Her documentaries have been broadcast around the world, including BBC, CBC Canada, SBS Australia, Fujisankei, Tokyo Broadcasting System, VPRO Netherlands, ZDF Germany, ABC, Home Box Office, Oxygen, Lifetime Television, the Sundance Channel, and PBS. In 2009 she won a Fellow Award from United States Artists.

==Selected filmography==
- "Asian Americans" PBS docuseries (series producer)
- "No Más Bebés" (director, producer)
- "Whatever It Takes" (executive producer)
- "Calavera Highway" (director, producer, writer)
- "The New Americans: Mexico Story" (PBS)
- "My Journey Home" (executive producer, director)
- "Skate Manzanar" (director, cinematographer)
- "Labor Women" (producer, director, cinematographer)
- "The Last Beat Movie" (director, producer, writer)
- "My America...or Honk if You Love Buddha" (producer, director, writer)
- "The Best Hotel on Skid Row" (producer, director, writer)
- "Jennifer’s in Jail" (Lifetime Television)
- "Declarations: All Men Are Created Equal?" (producer)
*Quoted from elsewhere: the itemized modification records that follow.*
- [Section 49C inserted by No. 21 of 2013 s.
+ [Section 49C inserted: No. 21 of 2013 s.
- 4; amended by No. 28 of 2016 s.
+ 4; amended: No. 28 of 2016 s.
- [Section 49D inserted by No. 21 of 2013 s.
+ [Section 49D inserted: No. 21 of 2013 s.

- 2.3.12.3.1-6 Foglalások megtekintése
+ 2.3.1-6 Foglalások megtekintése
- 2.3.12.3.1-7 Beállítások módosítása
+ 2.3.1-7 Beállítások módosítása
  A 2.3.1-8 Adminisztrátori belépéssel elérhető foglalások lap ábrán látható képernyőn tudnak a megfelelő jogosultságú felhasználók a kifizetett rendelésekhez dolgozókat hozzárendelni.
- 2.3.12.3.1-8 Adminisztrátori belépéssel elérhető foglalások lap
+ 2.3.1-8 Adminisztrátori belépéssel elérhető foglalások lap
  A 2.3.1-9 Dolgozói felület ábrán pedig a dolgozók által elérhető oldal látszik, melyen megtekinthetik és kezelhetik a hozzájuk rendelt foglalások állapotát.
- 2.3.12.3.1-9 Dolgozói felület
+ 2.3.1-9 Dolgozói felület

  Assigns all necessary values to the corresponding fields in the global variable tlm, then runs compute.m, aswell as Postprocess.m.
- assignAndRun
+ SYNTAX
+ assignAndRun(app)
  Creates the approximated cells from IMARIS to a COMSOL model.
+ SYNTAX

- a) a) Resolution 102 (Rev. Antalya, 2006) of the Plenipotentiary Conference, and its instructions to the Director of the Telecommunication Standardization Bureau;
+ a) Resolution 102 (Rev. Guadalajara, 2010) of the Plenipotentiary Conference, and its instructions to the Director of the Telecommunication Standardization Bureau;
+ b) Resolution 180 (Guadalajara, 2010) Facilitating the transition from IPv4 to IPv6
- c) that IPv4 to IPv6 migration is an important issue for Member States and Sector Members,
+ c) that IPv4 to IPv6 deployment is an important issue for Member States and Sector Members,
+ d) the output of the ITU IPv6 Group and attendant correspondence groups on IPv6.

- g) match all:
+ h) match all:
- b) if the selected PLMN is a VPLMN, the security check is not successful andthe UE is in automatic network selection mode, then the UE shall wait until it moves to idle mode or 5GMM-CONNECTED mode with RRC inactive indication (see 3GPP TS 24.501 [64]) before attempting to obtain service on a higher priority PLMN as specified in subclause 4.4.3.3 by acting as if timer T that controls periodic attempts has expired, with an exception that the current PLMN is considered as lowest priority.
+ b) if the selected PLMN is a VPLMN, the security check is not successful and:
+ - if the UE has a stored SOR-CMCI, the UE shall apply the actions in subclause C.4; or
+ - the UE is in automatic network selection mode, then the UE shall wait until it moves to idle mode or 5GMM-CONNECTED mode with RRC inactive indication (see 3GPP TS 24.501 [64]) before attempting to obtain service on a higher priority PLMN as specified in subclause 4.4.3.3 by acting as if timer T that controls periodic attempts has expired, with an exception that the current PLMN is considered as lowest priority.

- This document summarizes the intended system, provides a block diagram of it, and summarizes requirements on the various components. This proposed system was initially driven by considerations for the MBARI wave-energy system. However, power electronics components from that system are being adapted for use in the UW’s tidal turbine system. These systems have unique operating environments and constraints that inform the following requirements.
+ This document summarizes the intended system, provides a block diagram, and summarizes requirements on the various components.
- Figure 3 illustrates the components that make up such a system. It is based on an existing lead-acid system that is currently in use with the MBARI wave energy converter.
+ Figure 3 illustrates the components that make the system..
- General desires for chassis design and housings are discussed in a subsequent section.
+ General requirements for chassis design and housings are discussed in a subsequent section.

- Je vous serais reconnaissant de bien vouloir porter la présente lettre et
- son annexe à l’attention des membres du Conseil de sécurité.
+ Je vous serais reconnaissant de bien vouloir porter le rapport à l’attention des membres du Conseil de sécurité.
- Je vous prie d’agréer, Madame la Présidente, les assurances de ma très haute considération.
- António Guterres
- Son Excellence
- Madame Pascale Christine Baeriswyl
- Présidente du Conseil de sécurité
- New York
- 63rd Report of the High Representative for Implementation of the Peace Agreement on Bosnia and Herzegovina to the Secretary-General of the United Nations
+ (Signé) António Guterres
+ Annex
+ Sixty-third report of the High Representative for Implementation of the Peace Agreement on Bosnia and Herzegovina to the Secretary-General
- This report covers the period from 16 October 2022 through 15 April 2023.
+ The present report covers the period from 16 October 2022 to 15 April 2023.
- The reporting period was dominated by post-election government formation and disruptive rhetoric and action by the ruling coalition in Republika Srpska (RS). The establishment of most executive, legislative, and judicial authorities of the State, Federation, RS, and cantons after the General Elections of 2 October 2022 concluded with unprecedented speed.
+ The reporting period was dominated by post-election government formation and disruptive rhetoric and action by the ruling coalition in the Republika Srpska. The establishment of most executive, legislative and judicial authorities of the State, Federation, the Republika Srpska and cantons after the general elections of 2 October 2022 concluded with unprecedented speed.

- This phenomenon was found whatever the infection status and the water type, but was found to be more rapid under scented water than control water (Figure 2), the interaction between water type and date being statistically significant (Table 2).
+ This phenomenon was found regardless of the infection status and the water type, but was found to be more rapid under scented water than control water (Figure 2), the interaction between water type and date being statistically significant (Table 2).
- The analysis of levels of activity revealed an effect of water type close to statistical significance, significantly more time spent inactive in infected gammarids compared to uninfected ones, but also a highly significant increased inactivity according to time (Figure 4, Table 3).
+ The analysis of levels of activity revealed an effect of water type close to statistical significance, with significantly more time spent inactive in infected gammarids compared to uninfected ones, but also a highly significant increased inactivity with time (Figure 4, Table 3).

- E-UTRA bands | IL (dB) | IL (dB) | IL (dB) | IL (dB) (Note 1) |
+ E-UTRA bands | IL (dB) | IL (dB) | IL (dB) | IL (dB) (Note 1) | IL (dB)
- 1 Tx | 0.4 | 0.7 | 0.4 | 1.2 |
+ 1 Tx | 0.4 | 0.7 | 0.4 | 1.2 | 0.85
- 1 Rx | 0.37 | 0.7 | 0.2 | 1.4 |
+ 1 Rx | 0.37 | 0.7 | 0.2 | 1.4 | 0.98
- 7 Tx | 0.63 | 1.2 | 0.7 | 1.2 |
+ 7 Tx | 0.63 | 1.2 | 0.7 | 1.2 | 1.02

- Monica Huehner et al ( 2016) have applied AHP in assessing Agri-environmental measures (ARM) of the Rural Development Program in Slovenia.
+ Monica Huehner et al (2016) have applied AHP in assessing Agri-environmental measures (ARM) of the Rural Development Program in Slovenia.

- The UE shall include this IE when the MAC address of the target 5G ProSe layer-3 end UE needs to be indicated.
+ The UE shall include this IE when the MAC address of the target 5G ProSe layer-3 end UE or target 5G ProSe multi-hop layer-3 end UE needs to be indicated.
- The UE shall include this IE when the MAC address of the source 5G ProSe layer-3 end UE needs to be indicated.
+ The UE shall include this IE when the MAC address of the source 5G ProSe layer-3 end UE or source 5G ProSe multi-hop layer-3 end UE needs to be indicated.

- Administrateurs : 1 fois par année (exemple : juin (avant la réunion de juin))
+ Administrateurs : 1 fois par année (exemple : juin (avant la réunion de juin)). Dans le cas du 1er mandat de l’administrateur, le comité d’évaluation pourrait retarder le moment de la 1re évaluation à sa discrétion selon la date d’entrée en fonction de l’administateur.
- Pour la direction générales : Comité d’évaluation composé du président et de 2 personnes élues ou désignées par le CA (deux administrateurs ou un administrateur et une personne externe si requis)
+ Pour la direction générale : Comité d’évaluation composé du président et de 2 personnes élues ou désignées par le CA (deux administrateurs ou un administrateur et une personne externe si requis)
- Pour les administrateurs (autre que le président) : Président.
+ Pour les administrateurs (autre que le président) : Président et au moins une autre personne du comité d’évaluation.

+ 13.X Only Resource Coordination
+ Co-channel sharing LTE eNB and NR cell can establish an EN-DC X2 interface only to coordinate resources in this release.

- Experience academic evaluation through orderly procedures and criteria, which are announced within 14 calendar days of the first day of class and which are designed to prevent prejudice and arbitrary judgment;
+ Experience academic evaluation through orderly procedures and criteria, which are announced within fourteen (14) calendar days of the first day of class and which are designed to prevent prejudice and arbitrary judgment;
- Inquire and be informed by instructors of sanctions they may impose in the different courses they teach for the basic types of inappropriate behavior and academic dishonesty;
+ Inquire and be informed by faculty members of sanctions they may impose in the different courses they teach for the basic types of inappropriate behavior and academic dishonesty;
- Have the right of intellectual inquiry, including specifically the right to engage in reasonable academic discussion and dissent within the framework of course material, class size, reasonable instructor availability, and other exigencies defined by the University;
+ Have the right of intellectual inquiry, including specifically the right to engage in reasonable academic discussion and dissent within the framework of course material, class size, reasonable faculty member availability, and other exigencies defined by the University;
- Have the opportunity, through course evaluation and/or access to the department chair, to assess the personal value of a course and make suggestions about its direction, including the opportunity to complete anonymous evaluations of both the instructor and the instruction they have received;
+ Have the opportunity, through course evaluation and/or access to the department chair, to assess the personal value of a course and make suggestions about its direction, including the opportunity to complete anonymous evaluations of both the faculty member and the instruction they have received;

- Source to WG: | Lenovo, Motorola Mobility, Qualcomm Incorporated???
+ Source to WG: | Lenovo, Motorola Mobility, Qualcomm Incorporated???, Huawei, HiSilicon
- "What Americans Really Think of the Japanese" (Fujisankei)
- "Yellow Tale Blues"
- "Who Killed Vincent Chin?" (director, producer)

==Other work==
Her recent works include the ground-breaking PBS 5-part docuseries, Asian Americans that traces 170 years of Asian American history through the lens of race, immigration, culture and activism. Her award-winning documentaryNo Mas Bebés uncovers the coercive sterilization of Mexican-origin women at Los Angeles County-USC Medical Center during the 1960s and 70s, and the landmark civil rights lawsuit challenging the practice, Madrigal v. Quilligan. It premiered at the 2015 Los Angeles Film Festival and was broadcast on the PBS documentary series Independent Lens. Tajima-Peña's transmedia curriculum project is Building History 3.0, an interactive exploration of the incarceration of Japanese Americans during World War II using the online video game Minecraft.